Hi, I''m currently trying to work with a quad-bay USB drive enclosure. I''ve created a raidz pool as follows: bleonard at opensolaris:~# zpool status r5pool pool: r5pool state: ONLINE scrub: none requested config: NAME STATE READ WRITE CKSUM r5pool ONLINE 0 0 0 raidz1 ONLINE 0 0 0 c1t0d0p0 ONLINE 0 0 0 c1t0d1p0 ONLINE 0 0 0 c1t0d2p0 ONLINE 0 0 0 c1t0d3p0 ONLINE 0 0 0 errors: No known data errors If I pop a disk and run a zpool scrub, the fault is noted: bleonard at opensolaris:~# zpool scrub r5pool bleonard at opensolaris:~# zpool status r5pool pool: r5pool state: DEGRADED status: One or more devices could not be used because the label is missing or invalid. Sufficient replicas exist for the pool to continue functioning in a degraded state. action: Replace the device using ''zpool replace''. see: http://www.sun.com/msg/ZFS-8000-4J scrub: scrub completed after 0h0m with 0 errors on Mon Jul 12 12:35:46 2010 config: NAME STATE READ WRITE CKSUM r5pool DEGRADED 0 0 0 raidz1 DEGRADED 0 0 0 c1t0d0p0 ONLINE 0 0 0 c1t0d1p0 ONLINE 0 0 0 c1t0d2p0 FAULTED 0 0 0 corrupted data c1t0d3p0 ONLINE 0 0 0 errors: No known data errors However, it''s when I pop the disk back in that everything goes south. If I run a zpool scrub at this point, the command appears to just hang. Running zpool status again shows the scrub will finish in 2 minutes, but I never does. You can see it''s been running for 33 minutes already, and there''s no data in the pool. bleonard at opensolaris:/r5pool# zpool status r5pool pool: r5pool state: ONLINE status: One or more devices are faulted in response to IO failures. action: Make sure the affected devices are connected, then run ''zpool clear''. see: http://www.sun.com/msg/ZFS-8000-HC scrub: scrub in progress for 0h33m, 92.41% done, 0h2m to go config: NAME STATE READ WRITE CKSUM r5pool ONLINE 0 0 0 raidz1 ONLINE 0 0 0 c1t0d0p0 ONLINE 0 0 0 c1t0d1p0 ONLINE 0 0 0 c1t0d2p0 ONLINE 0 0 0 c1t0d3p0 ONLINE 0 0 0 errors: 24 data errors, use ''-v'' for a list zpool scrub -s r5pool doesn''t have any effect. I can''t even kill the scrub process. Even a reboot command at this point will hang the machine, so I have to hard power-cycle the machine to get everything back to normal. There must be a more elegant solution, right? -- This message posted from opensolaris.org
Hi Brian,
What are you trying to determine? How the pool behaves when a drive is
yanked out?
Its hard to tell how a pool will react with external USB drives. I think
it will also depend on how the system handles a device removal.

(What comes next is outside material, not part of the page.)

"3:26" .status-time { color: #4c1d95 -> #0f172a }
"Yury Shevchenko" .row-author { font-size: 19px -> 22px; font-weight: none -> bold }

I created a similar raidz pool with non-USB devices, offlined a disk,
and ran a scrub. It works as expected. See the output below. Could
you retry your test with an offline rather than a yank and see if
the system hangs?
In addition, we don''t support pools that are created on p* devices.

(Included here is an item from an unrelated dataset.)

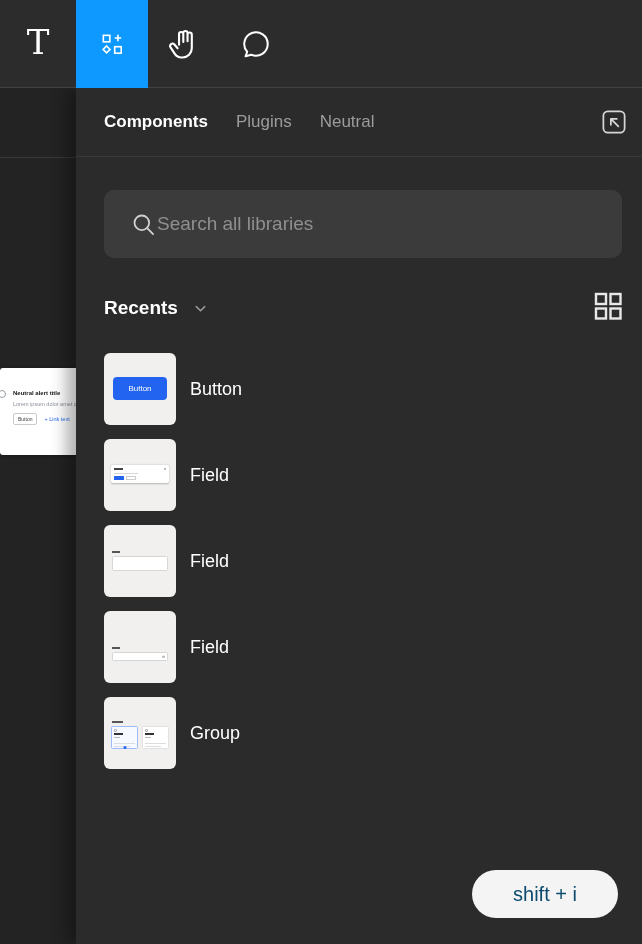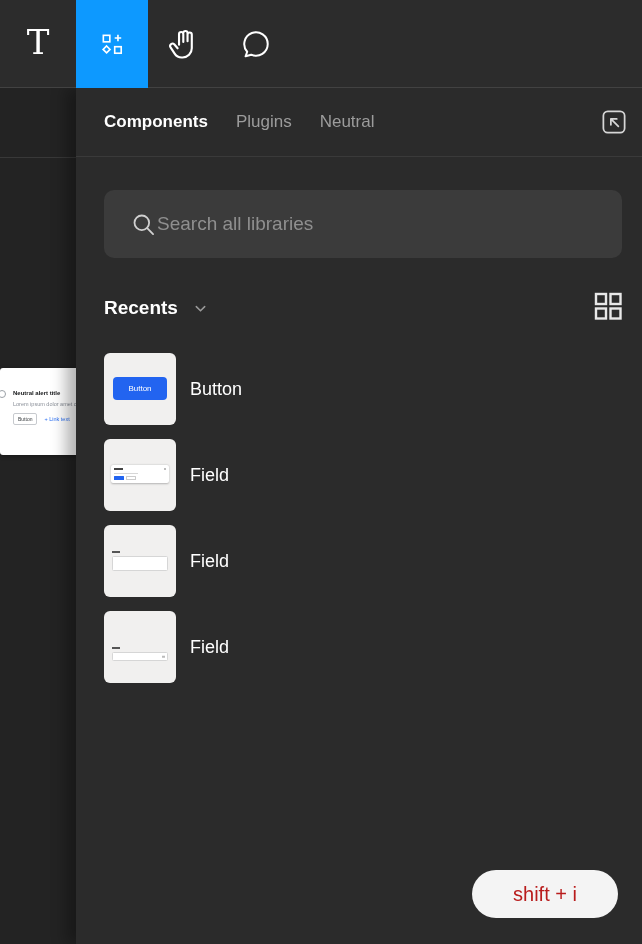"Group" div.item { html: none -> <div> <div> <div></div> <div> <div></div> <div></div> <div></div> <div></div> <div></div> <div></div> </div> <div> <div></div> <div></div> <div></div> <div></div> <div></div> </div> </div> <span>Group</span> </div> }
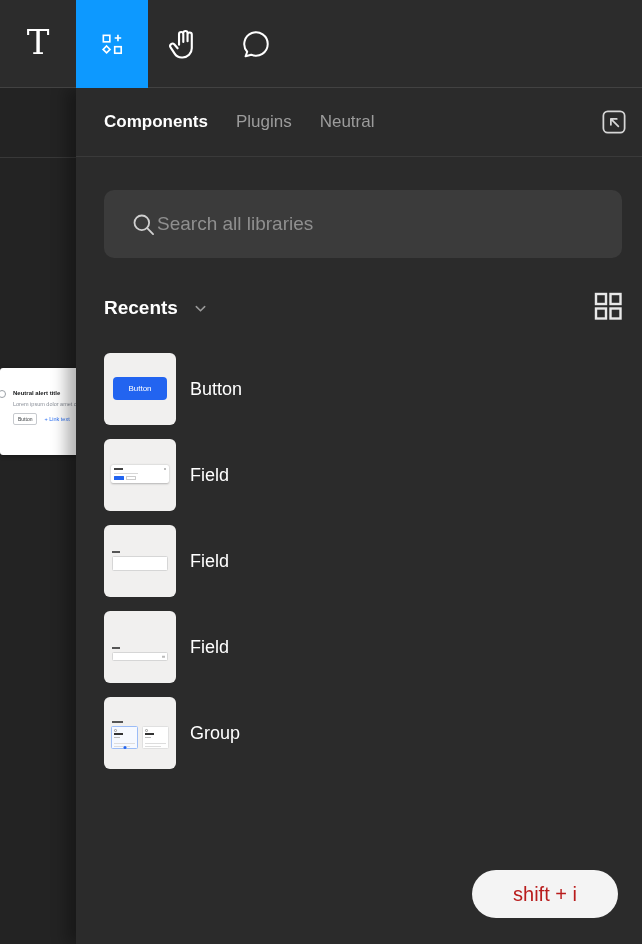"shift + i" .shortcut-pill { color: #b91c1c -> #0c4a6e }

Use the c1t0d* names instead.
Thanks,
Cindy
# zpool create rzpool raidz1 c2t6d0 c2t7d0 c2t8d0
# zpool offline rzpool c2t8d0
# zpool status rzpool
pool: rzpool
state: DEGRADED
status: One or more devices has been taken offline by the administrator.
Sufficient replicas exist for the pool to continue functioning in a
degraded state.
action: Online the device using ''zpool online'' or replace the
device with
''zpool replace''.
scan: none requested
config:
NAME STATE READ WRITE CKSUM
rzpool DEGRADED 0 0 0
raidz1-0 DEGRADED 0 0 0
c2t6d0 ONLINE 0 0 0
c2t7d0 ONLINE 0 0 0
c2t8d0 OFFLINE 0 0 0
errors: No known data errors
# zpool scrub rzpool
# zpool status rzpool
pool: rzpool
state: DEGRADED
status: One or more devices has been taken offline by the administrator.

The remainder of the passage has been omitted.